The Undley bracteate is a 5th-century bracteate found in Undley Common, near Lakenheath, Suffolk. It bears the earliest known inscription that can be argued to be in Anglo-Frisian Futhorc (as opposed to Common Germanic Elder Futhark).

The image on the bracteate is an adaptation of an Urbs Roma coin type issued by Constantine the Great, conflating the helmeted head of the emperor and the image of Romulus and Remus suckled by the she-wolf on one face. With a diameter of 2.3 cm, it weighs 2.24 grams.
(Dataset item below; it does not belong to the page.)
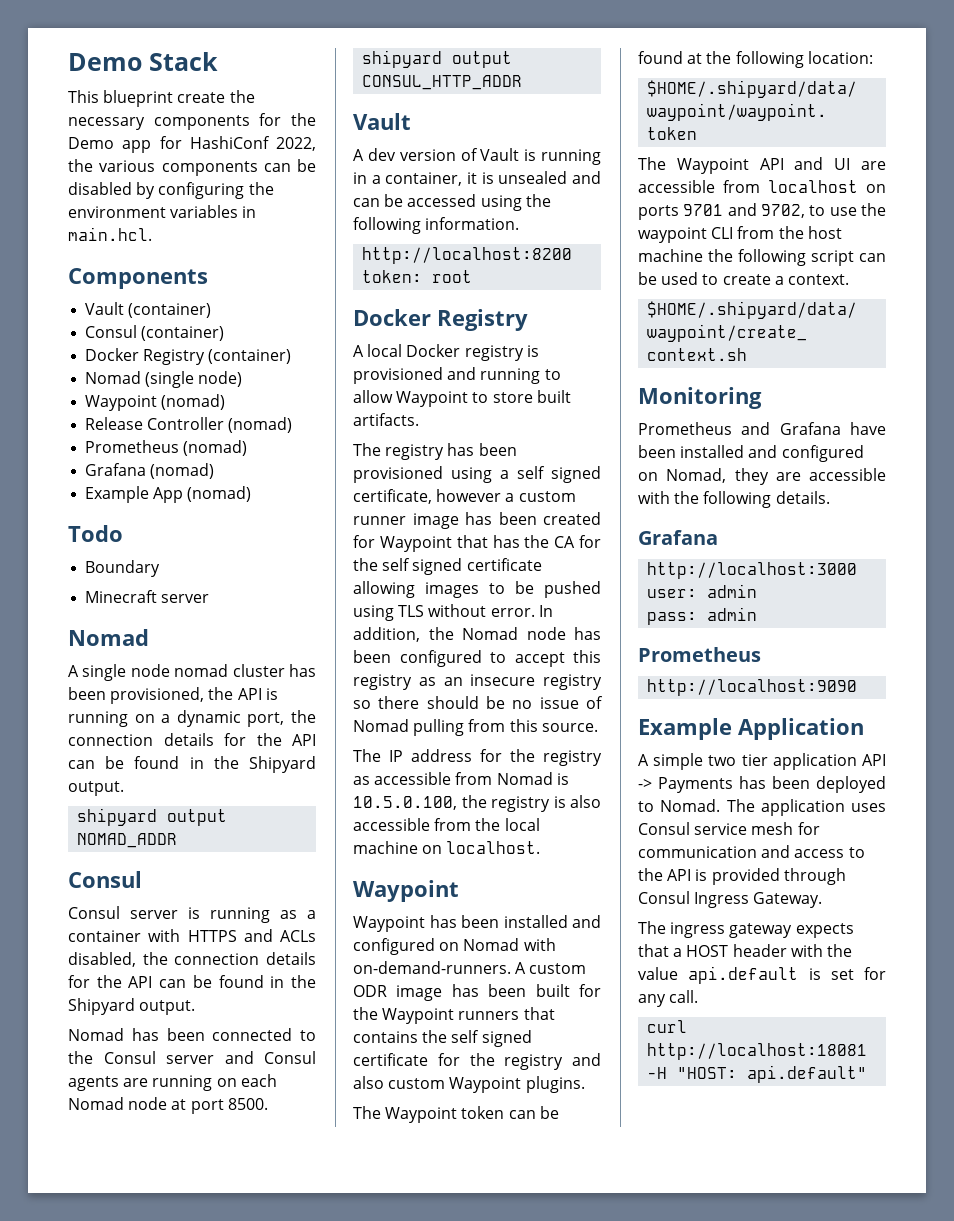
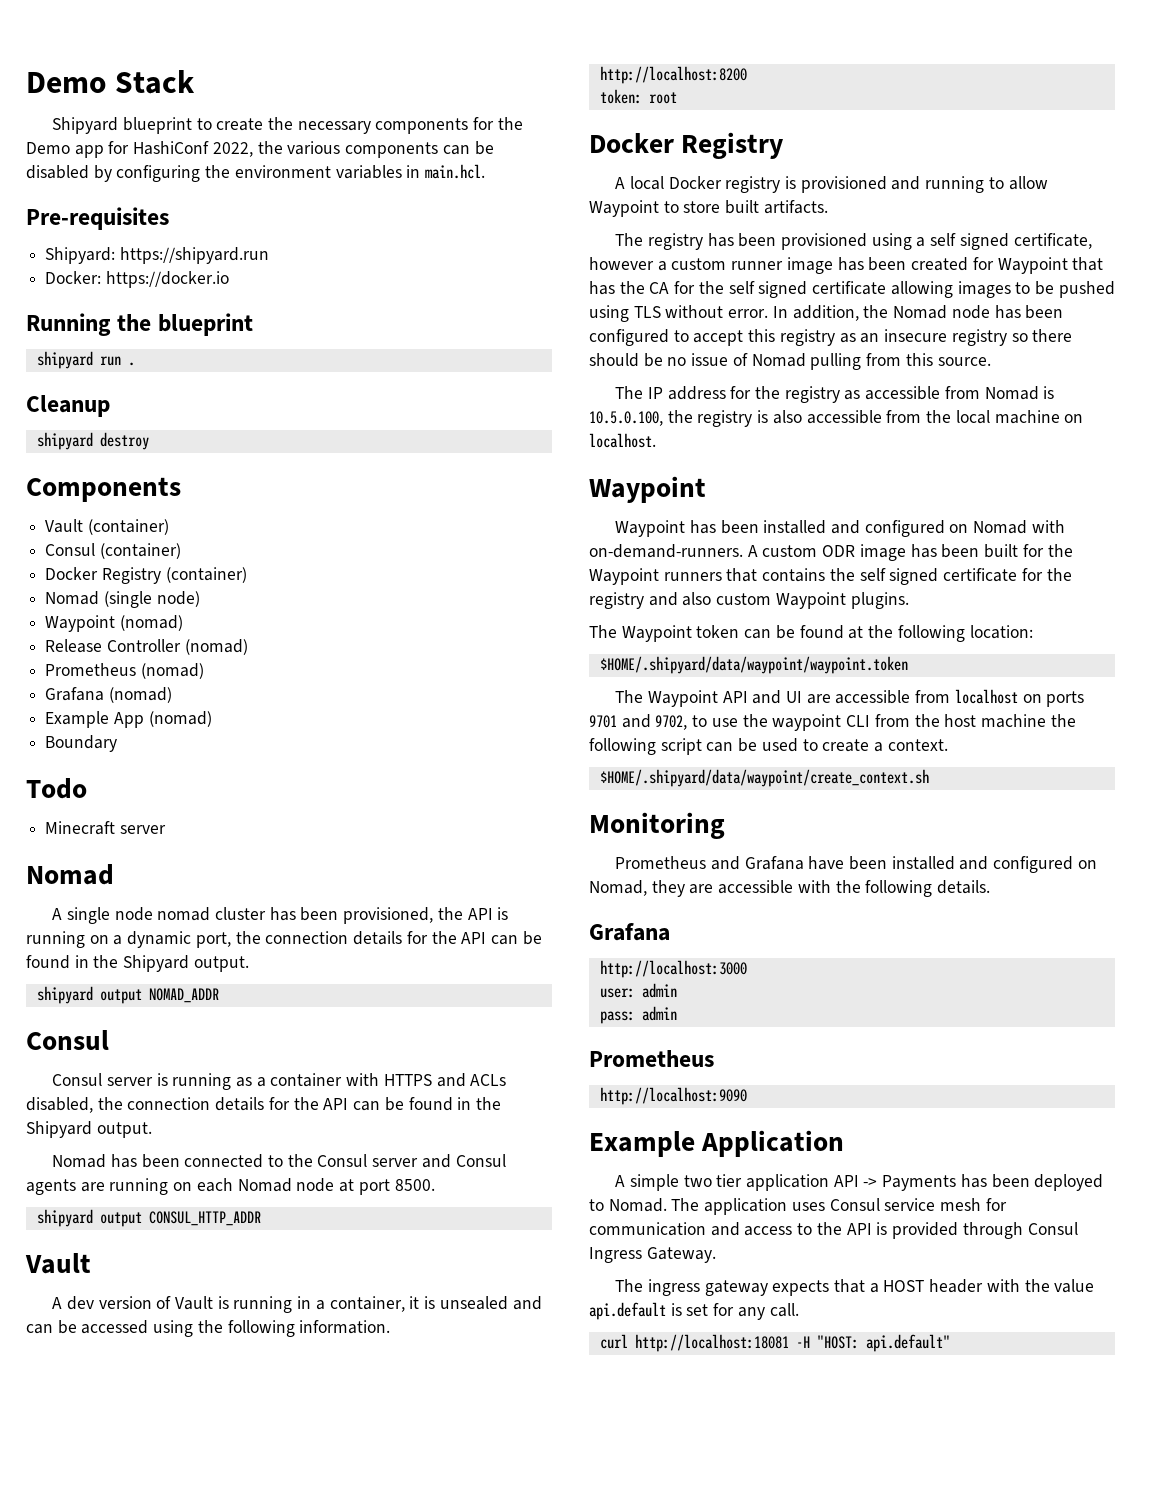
[68,90,174,107] This blueprint -> [52,117,212,134] Shipyard blueprint to
(152, 234) none -> [26,207,169,230] [45,247,269,264] [45,271,229,288] [26,313,253,336] [36,351,135,369] [26,395,110,417] [36,432,149,450] // Pre-requisites // Shipyard: https://shipyard.run // Docker: https://docker.io // Running the blueprint // shipyard run . // Cleanup // shipyard destroy
(252, 494) none -> [45,735,118,752] // Boundary
[85,560,161,577] // Boundary -> (87, 788) none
It may have originated in northern Germany or southern Scandinavia and been brought to England with an early Anglo-Saxon settler.
 
The inscription reads right to left around the circumference of the obverse side, terminating at the image of the wolf:

ᚷ‍ᚫᚷ‍ᚩᚷ‍ᚫ ᛗᚫᚷᚫ ᛗᛖᛞᚢ
g͡æg͡og͡æ mægæ medu

The o is the earliest known instance of the os rune  contrasting with the æsc rune . The three syllables of the initial word gægogæ are written as bind runes, with side-twigs attached to the X shape of the gyfu rune to represent the vowels æ and o.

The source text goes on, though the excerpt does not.